En China tienen una expresión para ese momento en que alargas la hora de irte a dormir, cuando disfrutas de esa satisfacción que supone dejar por fin de lado tus obligaciones; saborear la calma que brinda la noche, aunque sea a cambio de robar horas de sueño. Porque dormir no es una opción; dormir significa entrar ya en el día siguiente. Lo llaman ‘Bàofùxìng áoyè’. El valle de Viñales en Cuba es un destino tan lento y relajado que uno puede pasar días enteros sin esa necesidad de vivir de noche.
La Habana vuelve a la vida cuando nos vamos. Pasamos por la famosa cornisa de la ciudad, el Malecón, y por el barrio del Vedado y sus amplias avenidas ajardinadas. Al cabo de un rato, el campo nos envuelve; viajando en un viejo almendrón, la sensación de libertad es abrumadora, aunque los cubanos piensen que sus carreteras son peores de lo que son. Es cierto que hay que acostumbrarse a compartir el asfalto con carros tirados por caballos, ganado o camiones llenos de pasajeros rebotando. Y tienes que gestionar esto mientras atraviesas algunos baches. Pero durante las horas de luz, ni tan mal.


Viñales es un pueblo de postal. Todas las casas son de color pastel, con porche y mecedora. Dan ganas de comprar un banjo y masticar tomaco; es muy fácil abstraerse del ritmo frenético de la vida moderna en un lugar donde las puertas se dejan abiertas de par en par, ya que todo el mundo se conoce. Se puede contratar a un guía e ir de excursión a pie, a caballo o en bicicleta, dando un paseo a través de los característicos mogotes (formaciones rocosas) de la región. También puedes hacer un trekking a la cueva de la vaca o visitar una plantación de tabaco cubano que, según dicen, es el mejor del mundo.
Pero en el valle de Viñales se impone el descanso. Todos quieren atrapar el horizonte, explorar sus límites. Aunque para mí, siempre es un buen momento para acomodarme en la mecedora con un mojito en la mano y relajarme con el son cubano procedente de las tabernas del pueblo. Por más noches que me lo prometo, me cuesta salir de ese bucle.



Sin embargo, creo que hay una serie de viajeros que consiguen hacer todo lo que planeaban la noche anterior. Encuentran las ganas y encuentran el tiempo. Un amigo me comentaba hace unos días que su ex hacía cualquier escapada de fin de semana con una lista de actividades que había que hacer sí o sí. »Como nos dejásemos alguna, mal asunto», confiesa.

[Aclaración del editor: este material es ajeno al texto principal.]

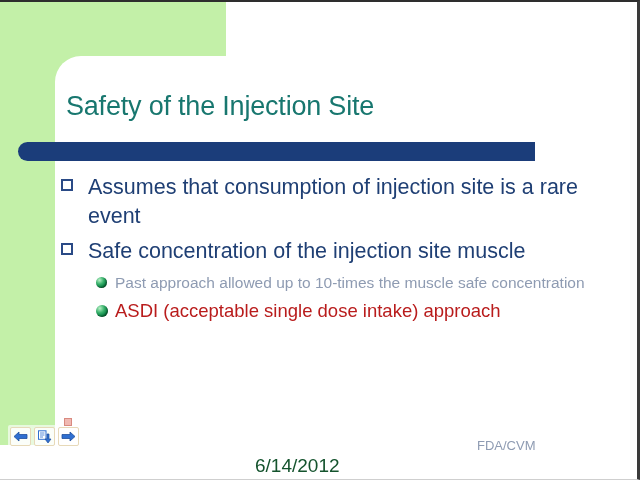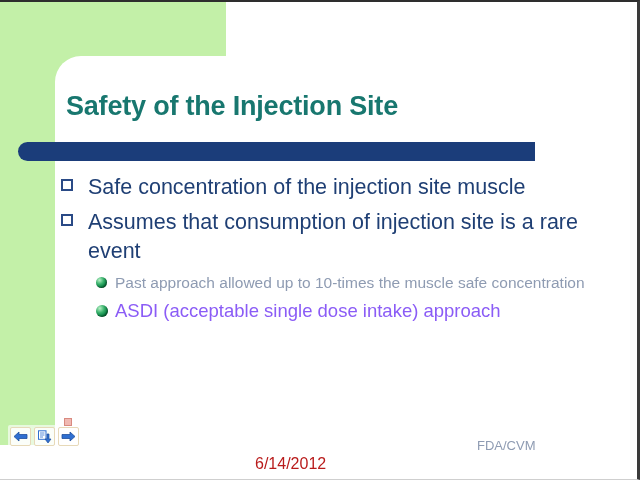--- a/index.html
+++ b/index.html
@@ -54,7 +54,7 @@
     width: 540px;
     color: #18776f;
     font-size: 27px;
-    font-weight: bold;
+    font-weight: normal;
     letter-spacing: -0.2px;
     line-height: 32px;
     white-space: nowrap;

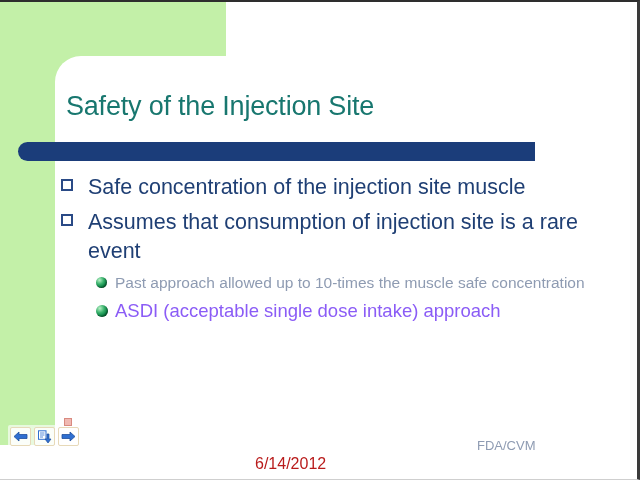--- a/index.html
+++ b/index.html
@@ -226,12 +226,12 @@
 
     <div class="lvl1">
       <span class="marker"></span>
-      <span class="lvl1-text">Safe concentration of the injection site muscle</span>
+      <span class="lvl1-text">Assumes that consumption of injection site is a rare event</span>
     </div>
 
     <div class="lvl1">
       <span class="marker"></span>
-      <span class="lvl1-text">Assumes that consumption of injection site is a rare event</span>
+      <span class="lvl1-text">Safe concentration of the injection site muscle</span>
     </div>
 
     <div class="sub-wrap">

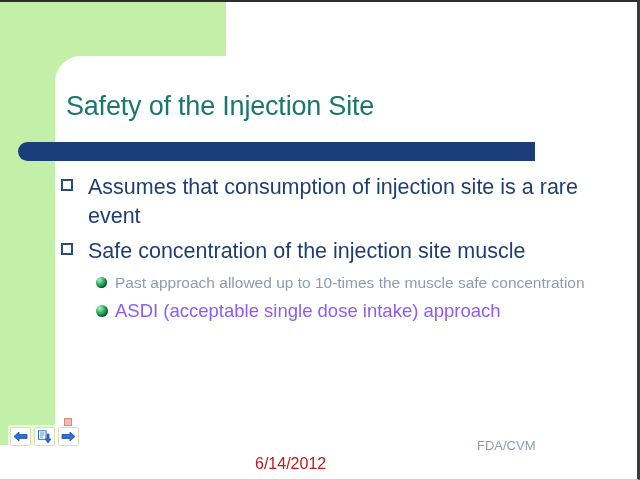--- a/index.html
+++ b/index.html
@@ -122,7 +122,7 @@
   }
   .lvl2.muted { color: #8e9bb2; }
   .lvl2.strong {
-    color: #8b5cf6;
+    color: #b91c1c;
     font-size: 18.5px;
     line-height: 25px;
     margin-top: 5px;

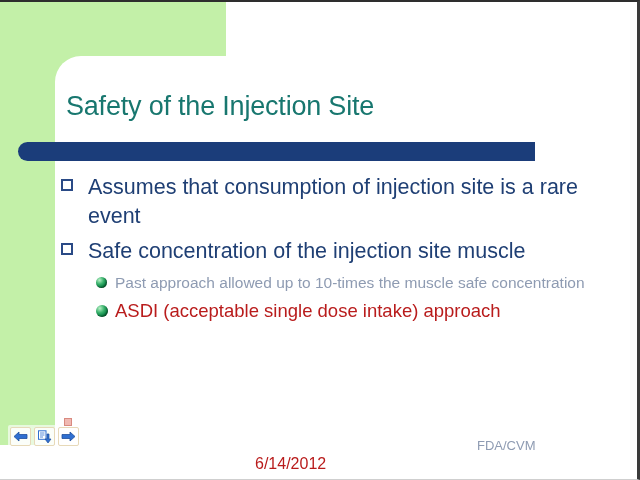--- a/index.html
+++ b/index.html
@@ -153,8 +153,8 @@
     position: absolute;
     left: 255px;
     top: 453px;
-    color: #b91c1c;
-    font-size: 16px;
+    color: #14532d;
+    font-size: 19px;
   }
   .footer-org {
     position: absolute;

Creo que ella debe ser de esas personas que tienen no menos de 20 post-its en la pantalla del ordenador, y otros tantos en la puerta de la nevera. Asustan un poco, pero he aprendido a entenderlos.
Porque a menudo la vida no se entiende sin el gesto de tirar la toalla, aprovechando que no se planifica nada, pero también de que hay personas que dejan constancia por escrito de todo aquello que van a hacer ineludiblemente. Yo les llamo personas de acción; son todo lo que nunca he sido, ni soy, y ya no hay remedio.


Recuerdo épocas pasadas, cuando incluso salía de casa sin mayor propósito que ver qué había por ahí. Ahora, nos hemos hecho a la idea de que no podemos perder el tiempo. No sé si es más ingenuo eso o el salir de casa por salir, pero estando abierto a cualquier posibilidad inesperada. A veces, puedes sentir que el mundo se divide entre quienes planifican y quienes improvisan continuamente.
Ojalá de día la actitud de las personas de acción, infatigables, y de noche el espacio necesario para la tranquilidad en nuestro refugio. La vida que soñamos, el viaje que nos merecemos.